I sali minerali, pur costituendo una piccola parte dell'organismo umano (circa il 6,2% del peso corporeo), rientrano nella costituzione dei tessuti e rappresentano fattori essenziali per le funzioni e per l'accrescimento. Essi si possono classificare in:
  • Macroelementi: Ca, P, Mg, S, Na, K, Cl il cui fabbisogno giornaliero è dell'ordine dei grammi o dei decimi di grammo
  • Oligoelementi, il cui fabbisogno giornaliero è dell'ordine dei milligrammi o microgrammi.

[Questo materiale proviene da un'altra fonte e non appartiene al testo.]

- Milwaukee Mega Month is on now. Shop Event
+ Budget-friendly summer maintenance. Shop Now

Essi si possono suddividere in:
    • Essenziali (Fe, Cu, Zn, I, Se, Cr, Co, F), per i quali è dimostrabile che una loro carenza compromette funzioni fisiologiche importanti, oppure che fanno parte di strutture organiche preposte a ruoli vitali nell'organismo
    • Probabilmente essenziali (Si, Mn, Ni, V)

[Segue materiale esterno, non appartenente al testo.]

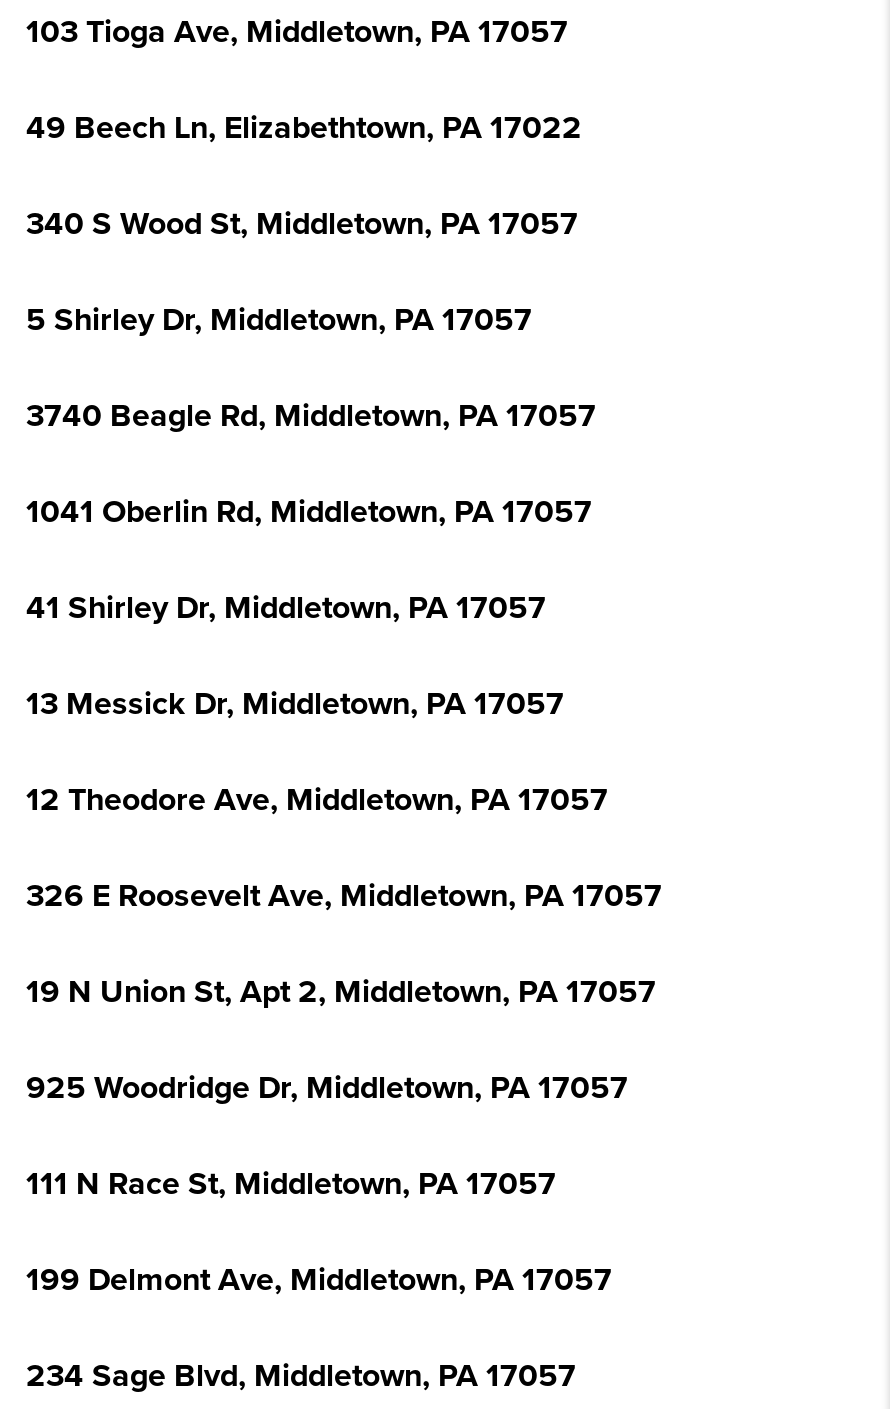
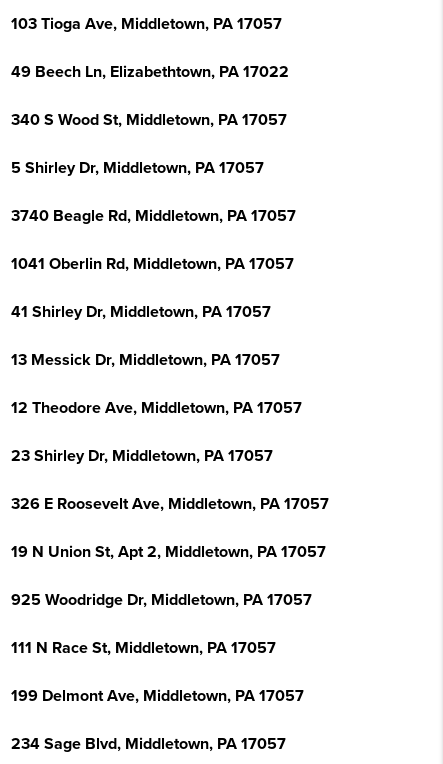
+ 23 Shirley Dr, Middletown, PA 17057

    • Potenzialmente tossici, con possibile funzione essenziale a bassissima concentrazione (As, Pb, Cd, Hg, Al, Li, Sn)
Occorre chiarire che la tossicità è una caratteristica di tutti gli elementi e dipende solo dalla quantità del minerale che perviene all'organismo1.
I minerali servono come costituenti di enzimi, ormoni, e vitamine, e si combinano con altri elementi chimici (ad esempio il fosfato di calcio nelle ossa, il ferro del gruppo EME dell'emoglobina) oppure si trovano non combinati (calcio libero nei fluidi corporei).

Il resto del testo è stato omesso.